For those who prefer not to bother, let me sum it up for you. The music itself, if you can call it that—and I would prefer you didn’t—is of no interest at all. I would probably say this about most of today’s popular music, particularly anything in the genres known as “rap” or “hip-hop.” But friends who take this kind of music more seriously generally agree that the piece is unexceptional even by contemporary standards. Moreover, the mumbled lyrics are mostly gibberish, except for the repeated, spoken refrain, “This is America.”
It is spoken, not with pride, but as an indictment, and that gets to the real content of the video: a series of images that are supposed to be biting social commentary on racism and violence. But an ordinary viewer would easily miss at least half of it. This also is widely acknowledged, because numerous people have put out guides to the video (like this one) purporting to explain the social and political significance of everything in it.
The symbols seem either too subtle or too ham-handed. On the one hand, were we really supposed to recognize that the initial pose of Glover’s weird twitching dance style is supposed to be borrowed from the “Jim Crow” caricature of a nineteenth-entury minstrel show performer? On the other hand, when Glover shoots a group of gospel singers with a machine gun—the wrong gun, albeit—it seems to be ticking off the “mass shooting” box a little too obviously. Certainly, many of the explanations seem strained—the warehouse in which the video is shot has white columns, symbolizing the fact that white supremacy is America’s foundation! They seem like attempts to read in a social message that is not plausibly there.
But the important thing is that people believe the message to be there, and they believe this hidden, symbolic content is what gives the video value and makes it great.
References, allusions, and what are now called “Easter Eggs” have long been a part of art and literature. But you can see a Shakespeare play and still get the story if you don’t know Hyperion from a satyr. The references enhance the story for those in the know, but there is more to the story than a pastiche of references, and the allusions merely serve the communication of the artist’s own unique message.
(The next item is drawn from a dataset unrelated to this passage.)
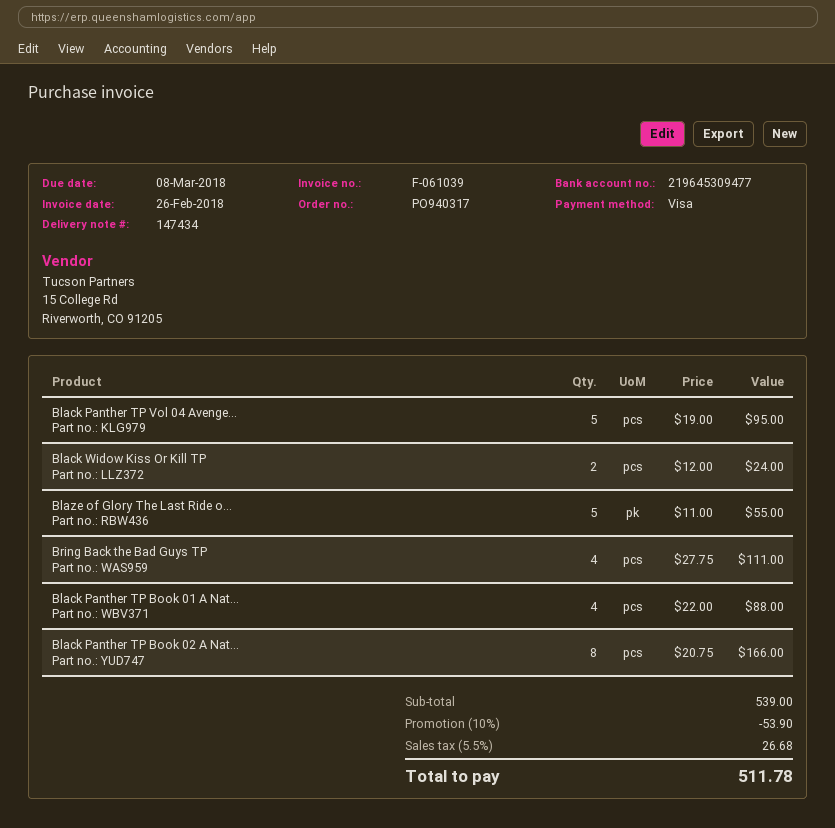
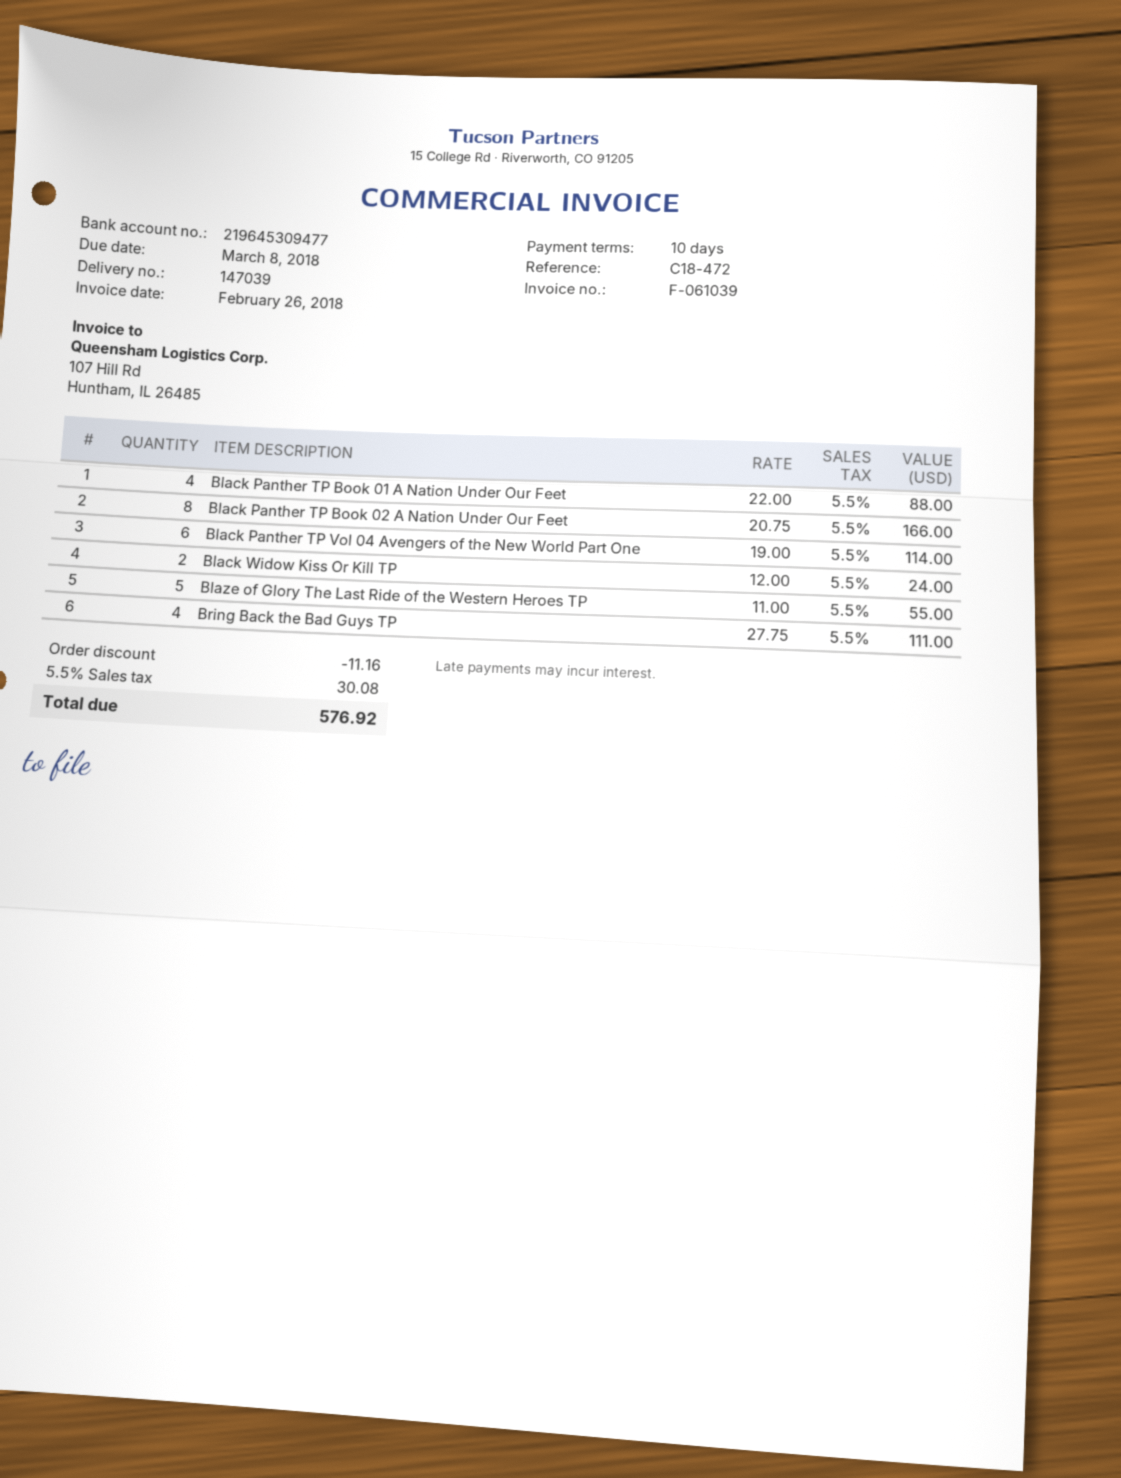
delivery note number: 147434 -> 147039
Black Panther TP Vol 04 Avenge...: 5 x 19.00 = 95.00 -> 6 x 19.00 = 114.00
discount: 53.90 -> 11.16
tax: 5.5% = 26.68 -> 5.5% = 30.08
total: 511.78 -> 576.92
What is the message of “This is America”? That racism exists? It reminds me of the comment about Aziz Ansari’s shtick that inspired my earlier observation about our didactic culture.Dev learns a lesson. The lesson is that sexism exists. Presumably viewers are to learn this also. It is difficult, though, to imagine a viewer likely to be simultaneously surprised by and receptive to such lessons. This is not a blow to the patriarchy; this is ‘Sesame Street.’
All the earnest guides to the hidden symbolism of “This Is America” remind me of what Tom Wolfe said in The Painted Word. Modern art galleries have it all wrong. They put the Jackson Pollock painting up on the wall at full size, with a little block of text explaining it off to the side. To really capture the spirit of Modernism, Wolfe argued, they should reproduce the painting in a little box off to the side, as a mere illustration, and put the words of the critics and theorists up on the wall.
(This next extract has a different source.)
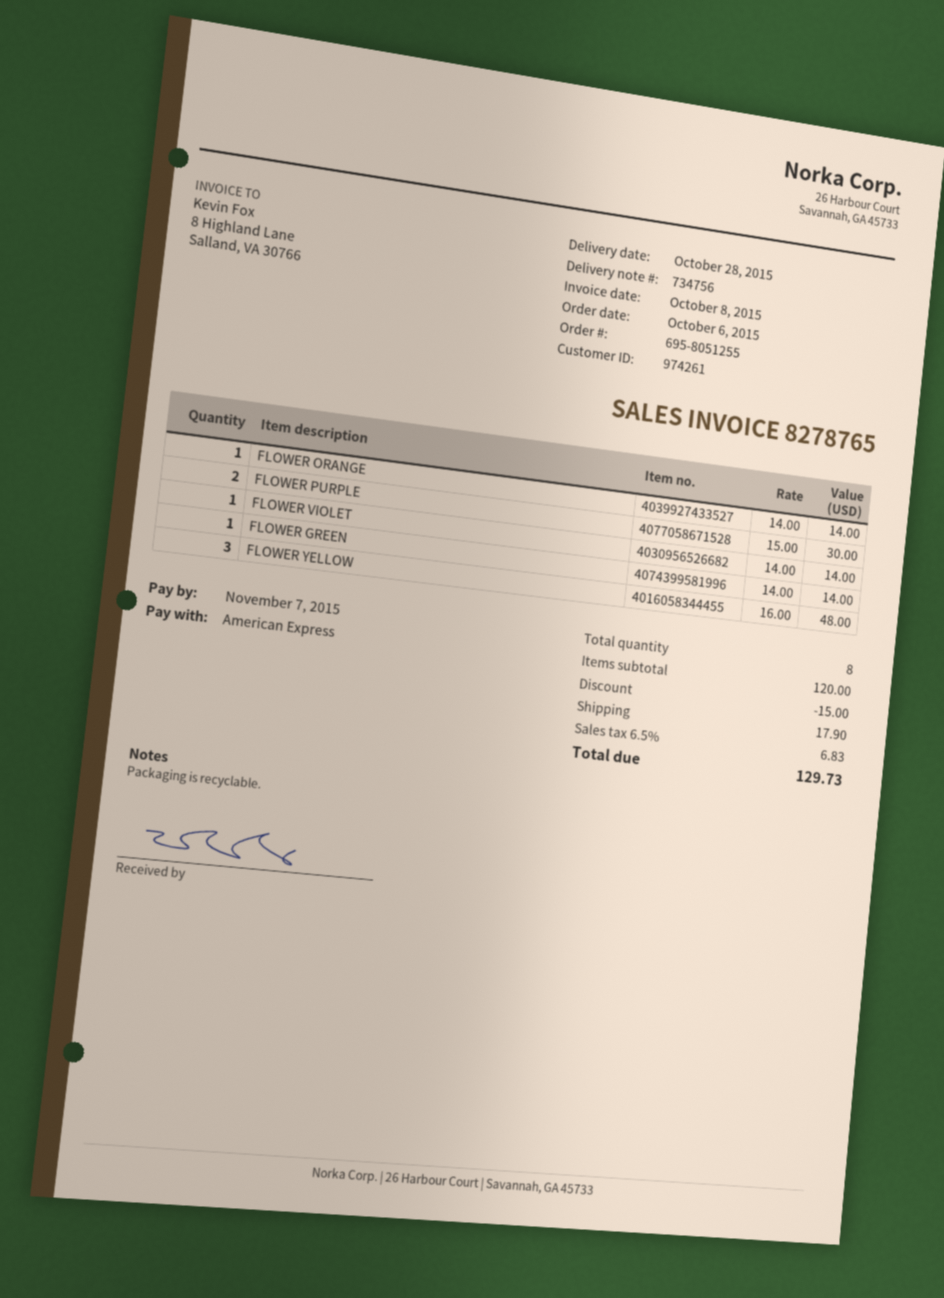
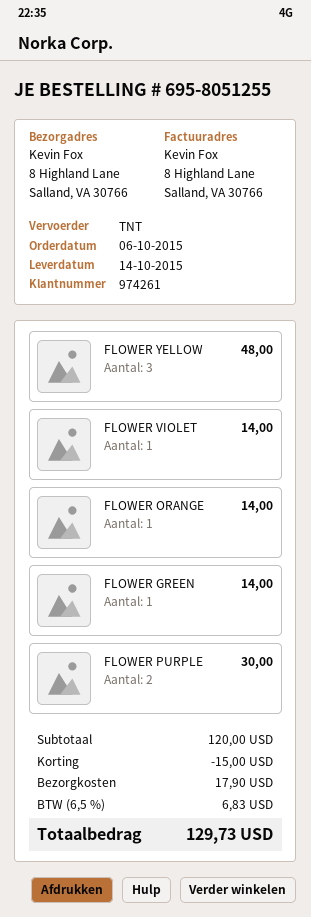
delivery date: 2015-10-28 -> 2015-10-14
In this case, the only appropriate way to watch Glover’s video is in one of those tiny boxes off to the side of a webpage, while you read all of the notes pontificating about its historical references and hidden messages—because they are the real point, not the video.
If you object that this is just a music video—well, this is what I thought, until a bunch of people started telling me how important it was. But I suppose that’s where the logic of Beyoncé thinkpieces takes us: we have a culture that is both lowbrow and pompously didactic at the same time.
Then again, you might object that I am not the target audience for this video and that it was made to speak to a narrower audience that would get the references. But didn’t we all decide a while back that being trapped in our own cultural “bubble” was a bad thing? We already have too many people talking to their own in-group in an esoteric code accepted by each other but unconvincing to anyone else. We already have too much of that on important issues, and far too much of it on the topic of race.
Didacticism is the art of balkanization and tribalism. That’s because it shouts the same message over and over again, it appeals only to those who already want to hear it and repels those who don’t. You will see exactly the same thing with “This Is America.” Those who are inclined to write off America as inherently racist will watch it over and over again. Those who are not will merely find it irritating and ignore it. It will serve as yet another signifier of tribal identity, rather than a story that is capable of reaching across entrenched lines.